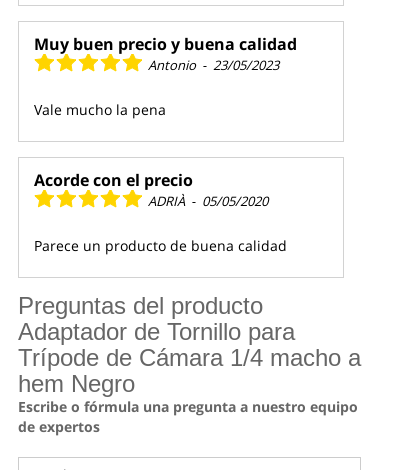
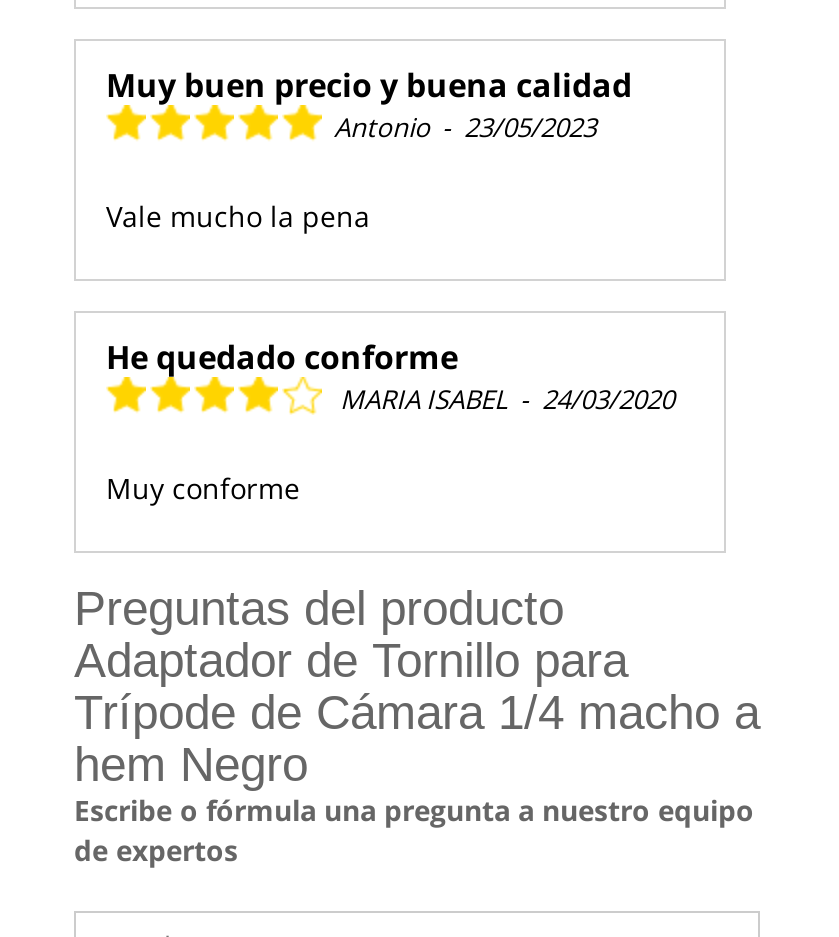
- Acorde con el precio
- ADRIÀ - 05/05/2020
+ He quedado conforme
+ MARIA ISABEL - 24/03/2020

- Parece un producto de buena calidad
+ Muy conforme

§ **What you should do**: Could you write out the whole listing exactly, skipping every picture?

§ **Solution**:
- Acorde con el precio
- ADRIÀ - 05/05/2020
+ He quedado conforme
+ MARIA ISABEL - 24/03/2020

- Parece un producto de buena calidad
+ Muy conforme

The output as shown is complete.